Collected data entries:
[Start of section]

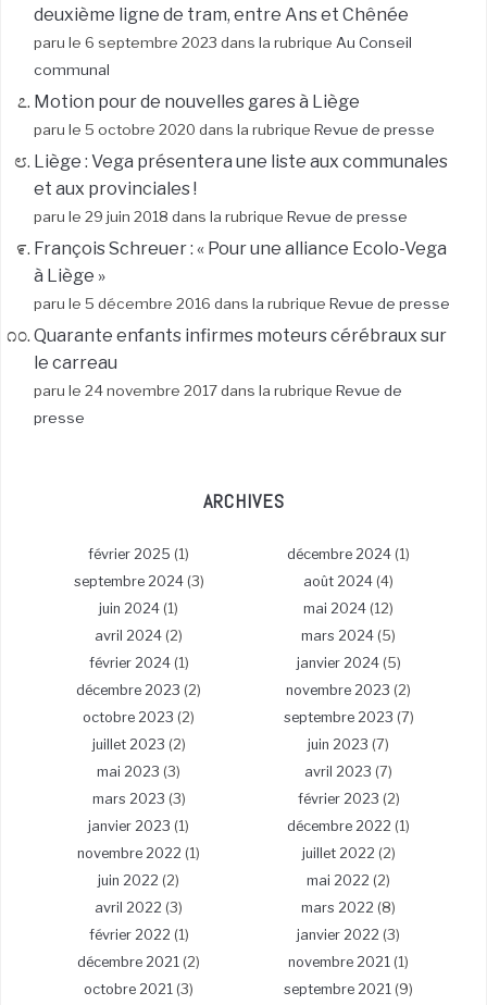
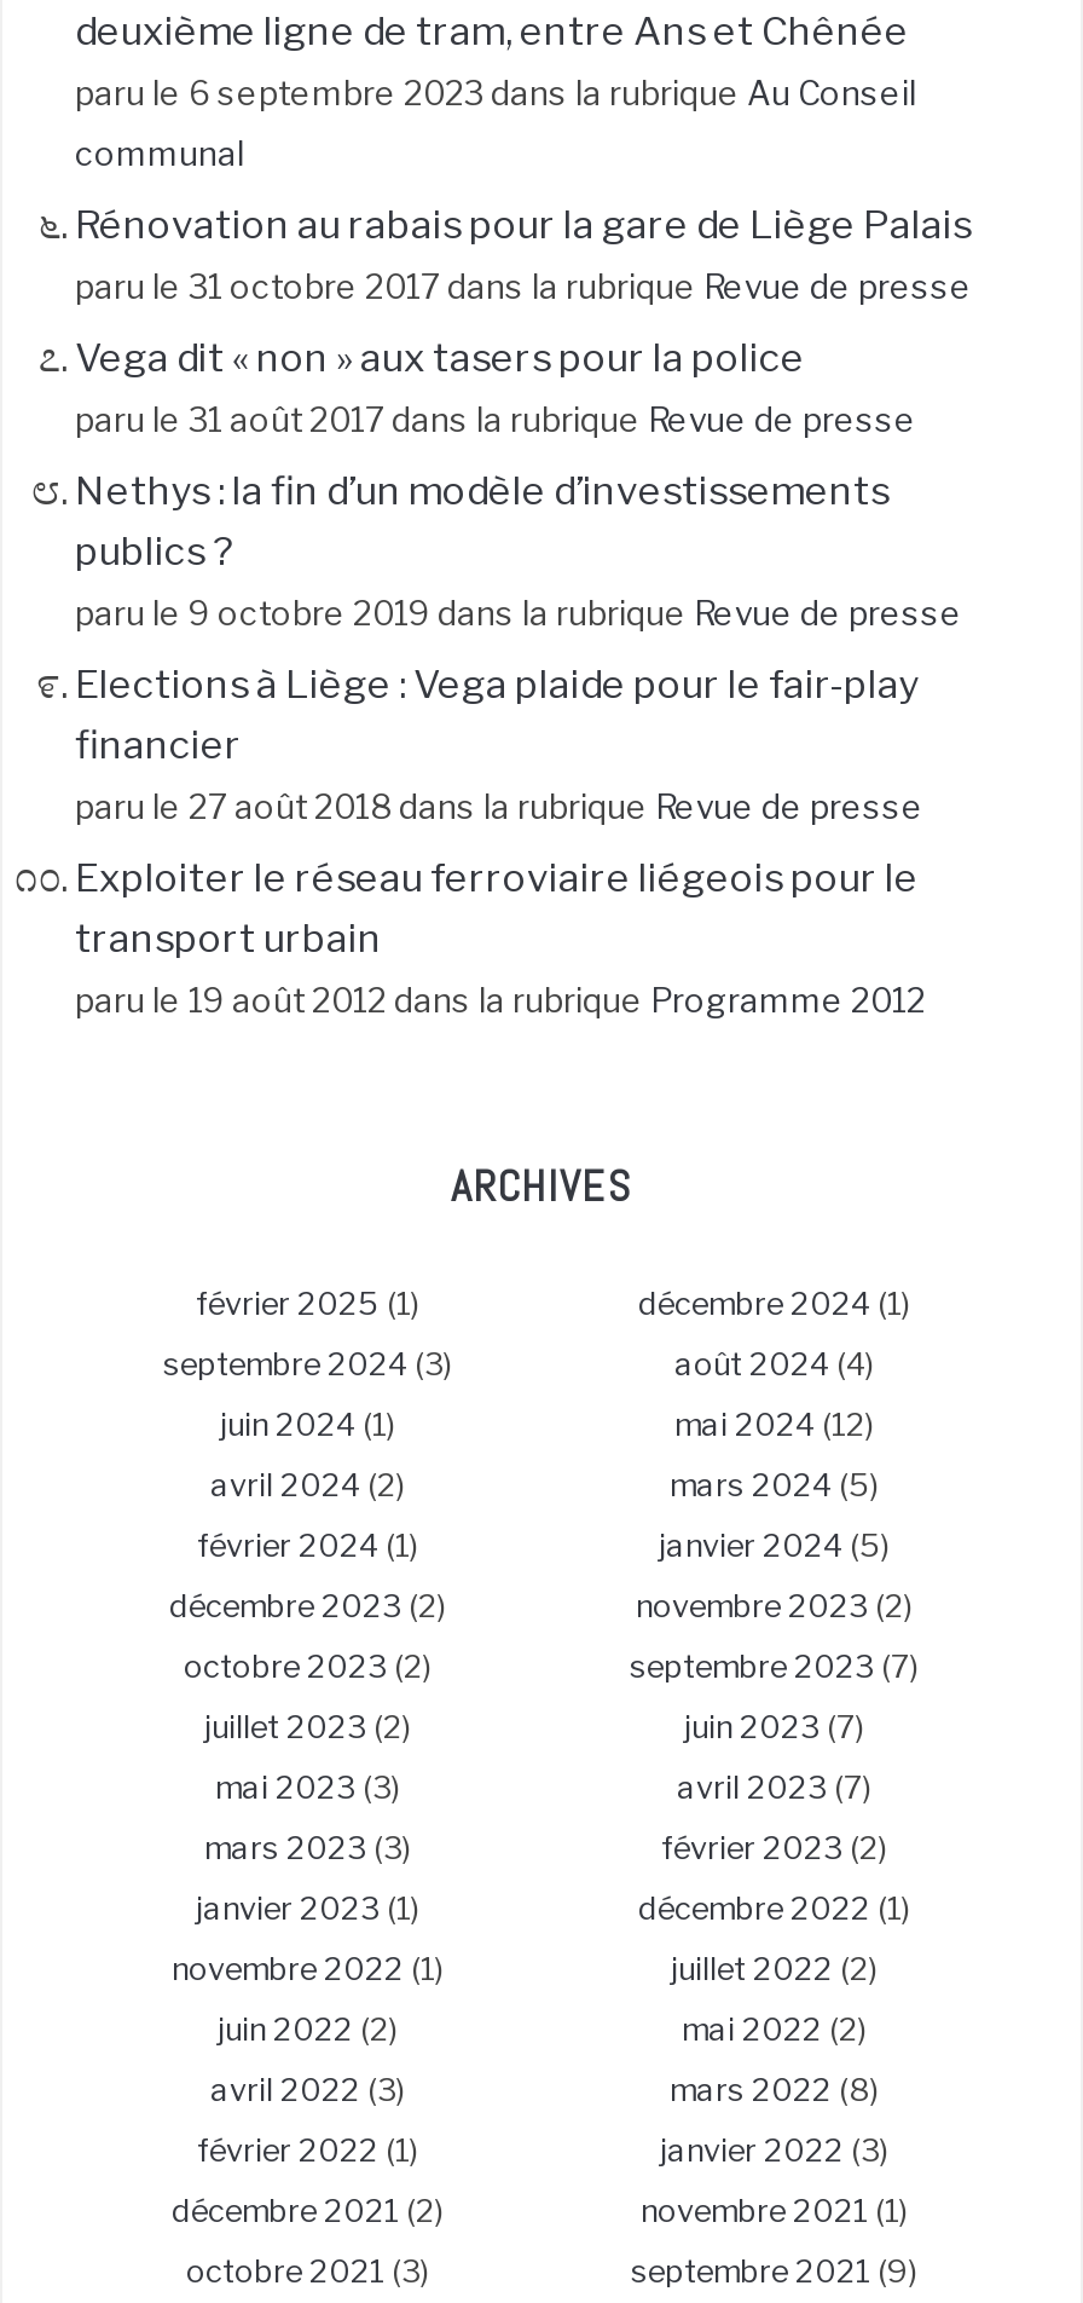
[34,91,435,138] Motion pour de nouvelles gares à Liège | paru le 5 octobre 2020 dans la rubrique Revue de presse -> [75,203,972,307] Rénovation au rabais pour la gare de Liège Palais | paru le 31 octobre 2017 dans la rubrique Revue de presse
[34,151,448,225] Liège : Vega présentera une liste aux communales | et aux provinciales ! | paru le 29 juin 2018 dans la rubrique Revue de presse -> [75,336,916,440] Vega dit « non » aux tasers pour la police | paru le 31 août 2017 dans la rubrique Revue de presse
[34,238,450,312] François Schreuer : « Pour une alliance Ecolo-Vega | à Liège » | paru le 5 décembre 2016 dans la rubrique Revue de presse -> [75,469,962,634] Nethys : la fin d’un modèle d’investissements | publics ? | paru le 9 octobre 2019 dans la rubrique Revue de presse
[34,325,447,399] Quarante enfants infirmes moteurs cérébraux sur | le carreau | paru le 24 novembre 2017 dans la rubrique Revue de -> [75,663,923,827] Elections à Liège : Vega plaide pour le fair-play | financier | paru le 27 août 2018 dans la rubrique Revue de presse
[34,409,85,426] presse -> [75,856,926,1021] Exploiter le réseau ferroviaire liégeois pour le | transport urbain | paru le 19 août 2012 dans la rubrique Programme 2012

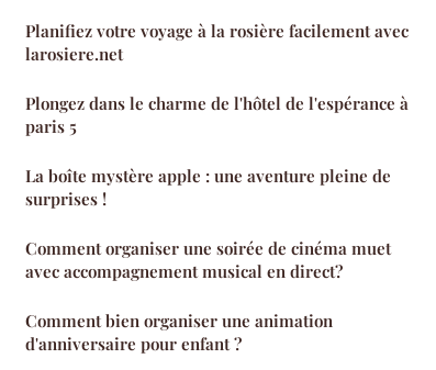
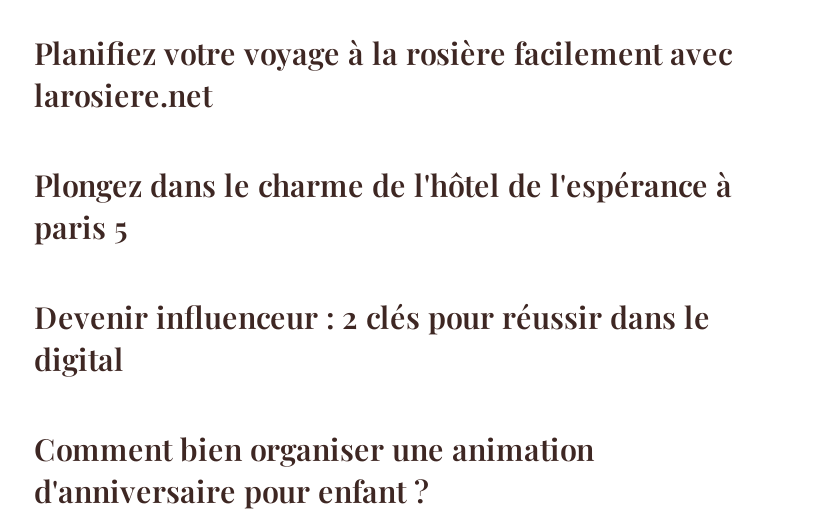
[25,165,391,283] La boîte mystère apple : une aventure pleine de | surprises ! | Comment organiser une soirée de cinéma muet | avec accompagnement musical en direct? -> [34,298,710,380] Devenir influenceur : 2 clés pour réussir dans le | digital

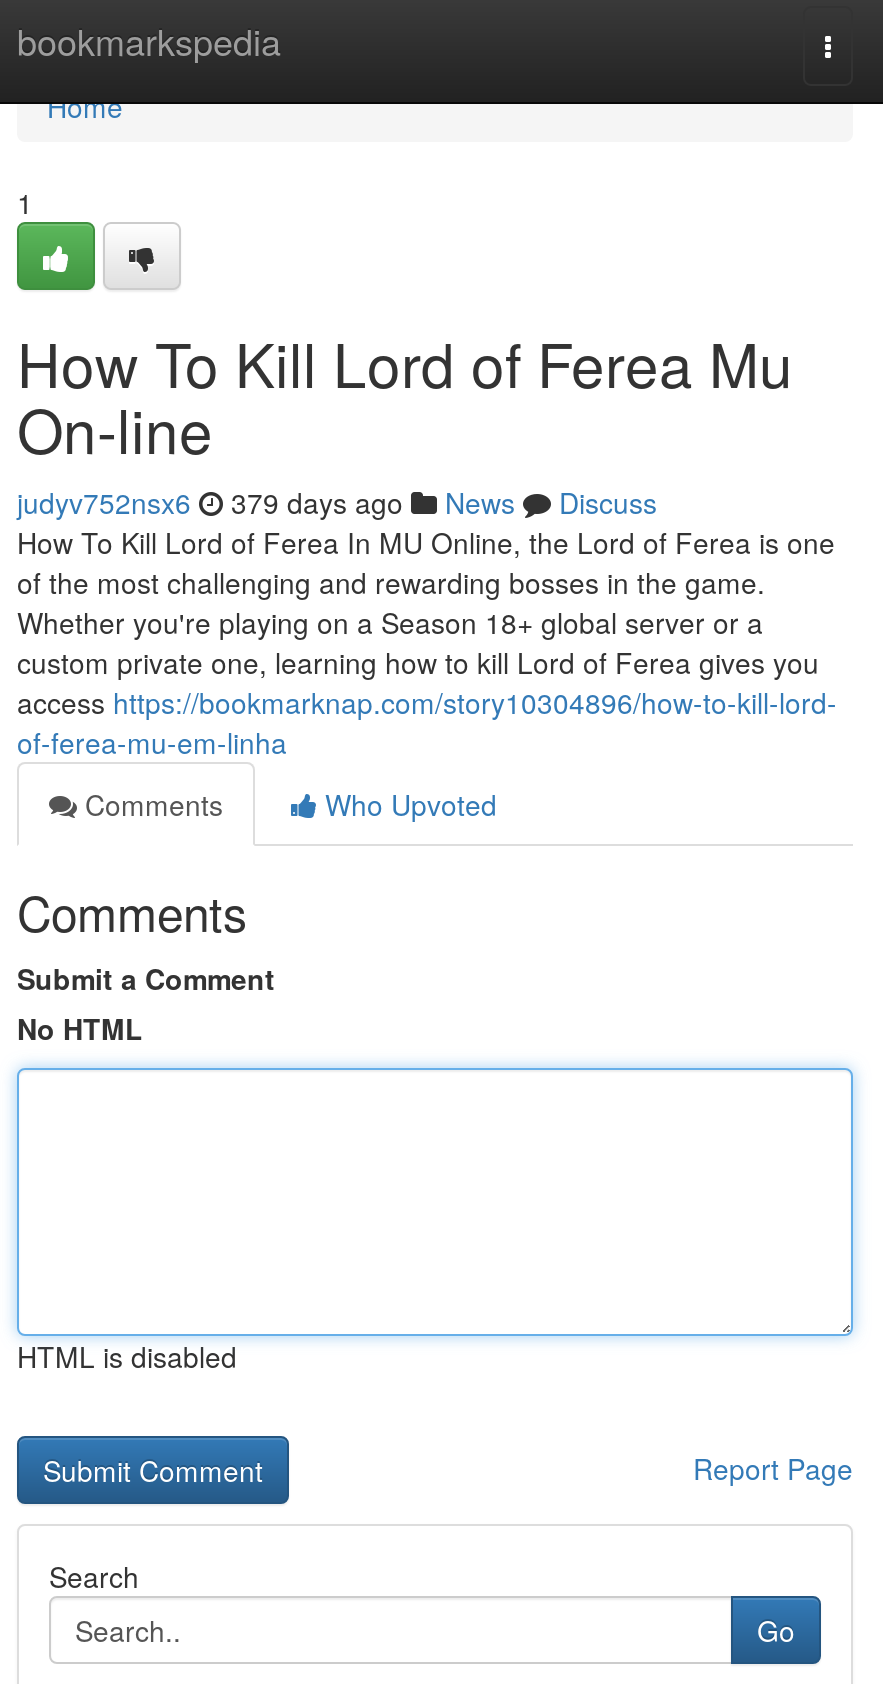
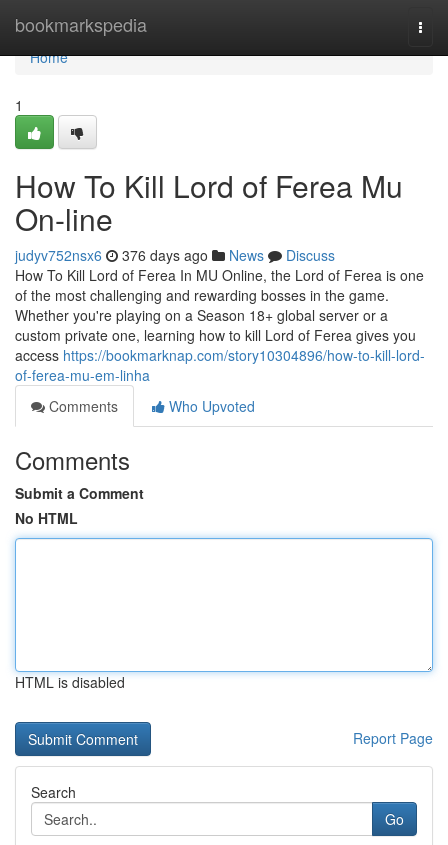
[17,482,657,522] judyv752nsx6 379 days ago News Discuss -> [15,245,335,265] judyv752nsx6 376 days ago News Discuss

[End of section]

#### Exercise aim:
From the records above, count the lines that contain "dans". Only the number should be written.

#### Result for this exercise:
6